Neurosurgery Coding Alert

Reader Question:

Spinal Instability Calls for Instrumentation

Question: Our surgeon recently performed a laminectomy for biopsy and excision of an intraspinal neoplasm and, at the same time, placed posterior segmental instrumentation. My understanding is that I must bill arthrodesis to report instrumentation, but the surgeon did not list an arthrodesis in the operative report. Can I still code for the instrumentation?

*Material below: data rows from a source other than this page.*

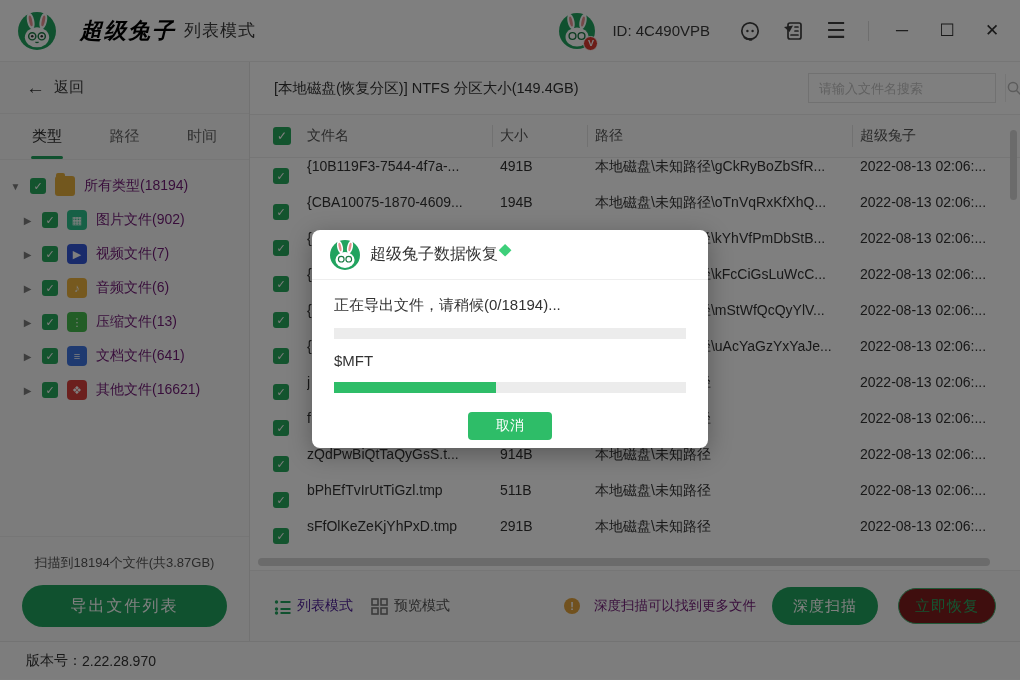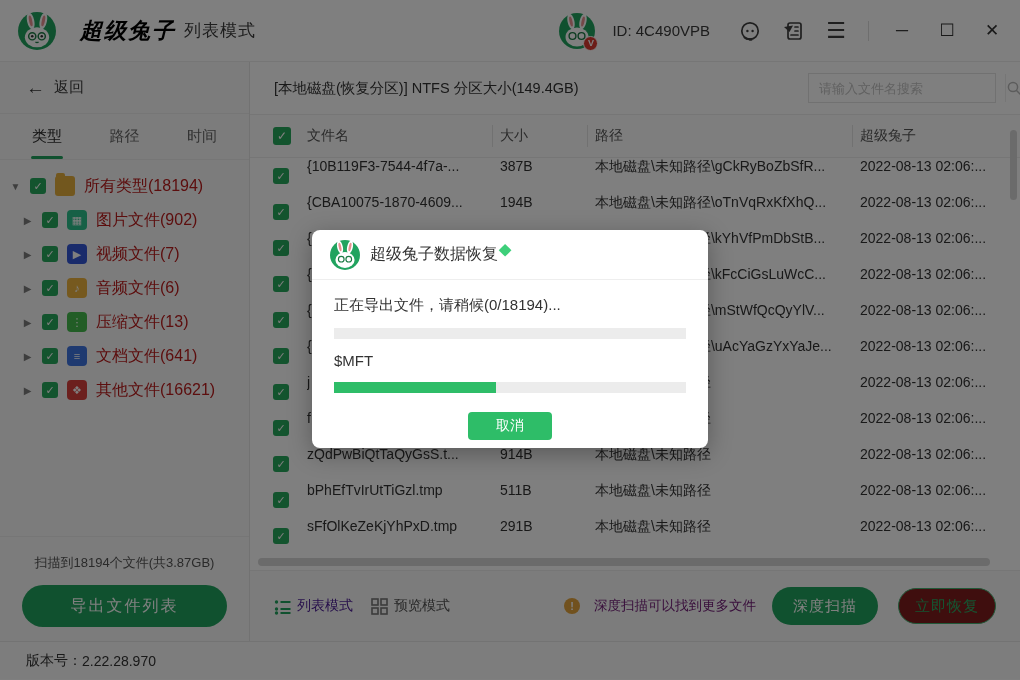--- a/index.html
+++ b/index.html
@@ -263,7 +263,7 @@
               <span class="cb"></span>
             </span>
           <span class="cell c-name">{10B119F3-7544-4f7a-...</span>
-          <span class="cell c-size">387B</span>
+          <span class="cell c-size">491B</span>
           <span class="cell c-path">本地磁盘\未知路径\gCkRyBoZbSfR...</span>
           <span class="cell c-date">2022-08-13 02:06:...</span>
         </div>

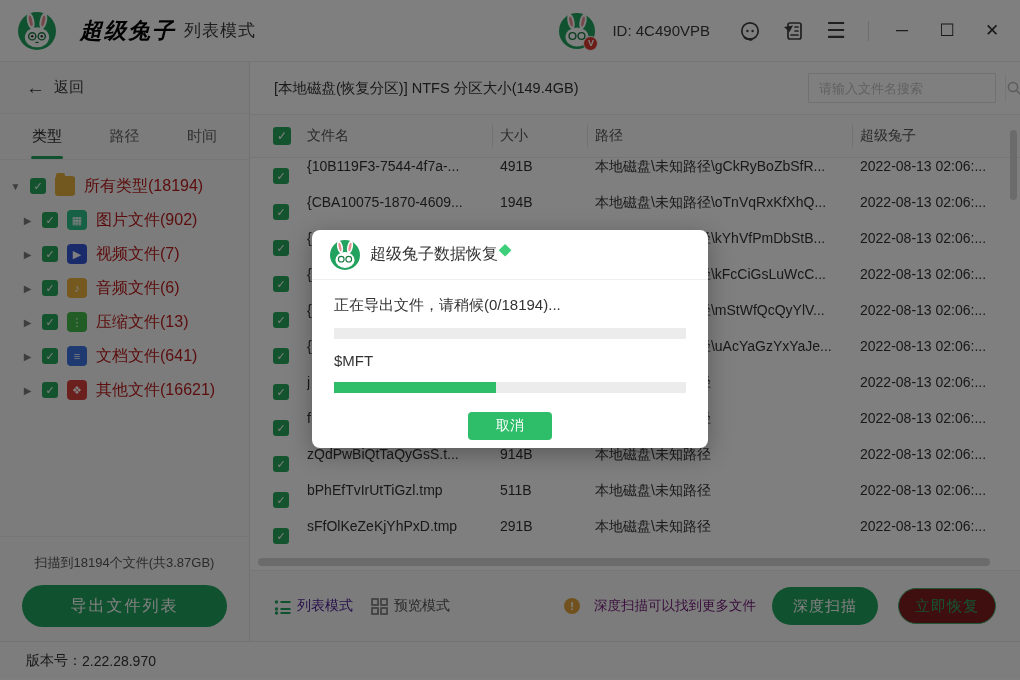--- a/index.html
+++ b/index.html
@@ -44,7 +44,7 @@
   .t-folder::before { content:""; position:absolute; top:-3px; left:1px; width:9px; height:4px; background:#e5ae3d; border-radius:2px 2px 0 0; }
   .t-image{ background:#2cc18c; } .t-video{ background:#3356d6; } .t-audio{ background:#ecb33f; }
   .t-zip{ background:#45bb4d; } .t-doc{ background:#3e74e0; } .t-other{ background:#d9413d; }
-  .tree-label { font-size:16px; color:#b91c1c; white-space:nowrap; }
+  .tree-label { font-size:14px; color:#701a75; white-space:nowrap; }
   .side-bottom { position:absolute; left:0; right:0; bottom:0; border-top:1px solid #ececec; padding:17px 22px 14px; }
   .scan-summary { text-align:center; font-size:13px; color:#555; }
   .export-btn { margin-top:13px; width:100%; height:42px; border:none; border-radius:21px; background:#21a35f; color:#fff; font-size:16px; letter-spacing:2px; cursor:pointer; font-family:inherit; }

Florida Subscriber Answer: Surgeons place instrumentation to help stabilize the spinal cord. As in the case you cite, this can result from (among other causes) a loss of bone mass following spinal tumor excision.
 
But the instrumentation codes (22840-22851) are add-on codes "reported separately and in addition to arthrodesis," according to CPT. Your first step should be to speak with the operating surgeon to determine if he performed some type of arthrodesis prior to placing instrumentation but simply neglected to note it in the operative report. (Remember that "arthrodesis" is a fairly generic term describing several different techniques from rudimentary to very involved.)
 
If the surgeon did perform arthrodesis, simply report it along with the instrumentation, as usual. For example, for arthrodesis with instrumentation spanning three thoracic levels, report 22610 (Arthrodesis, posterior or posterolateral technique, single level; thoracic [with or without lateral transverse technique]), +22614 x 2 (... each additional vertebral segment [list separately in addition to code for primary procedure]) and 22842 (Posterior segmental instru-mentation [e.g., pedicle fixation, dual rods with multiple hooks and sublaminar wires]; 3 to 6 vertebral segments).
 
If the surgeon did not perform arthrodesis of any type, your best choice may be to report 22899 (Unlisted procedure, spine) for instrumentation placement. Send an operative report describing the procedure and noting the "closest" available instrumentation code (in the example, 22845, Anterior instrumentation ...) so the payer has a "reference point" to determine payment. Do not be surprised if the payer initially rejects the claim. You (or, more specifically, your surgeon) should be ready to defend the medical justification of placing the instrumentation.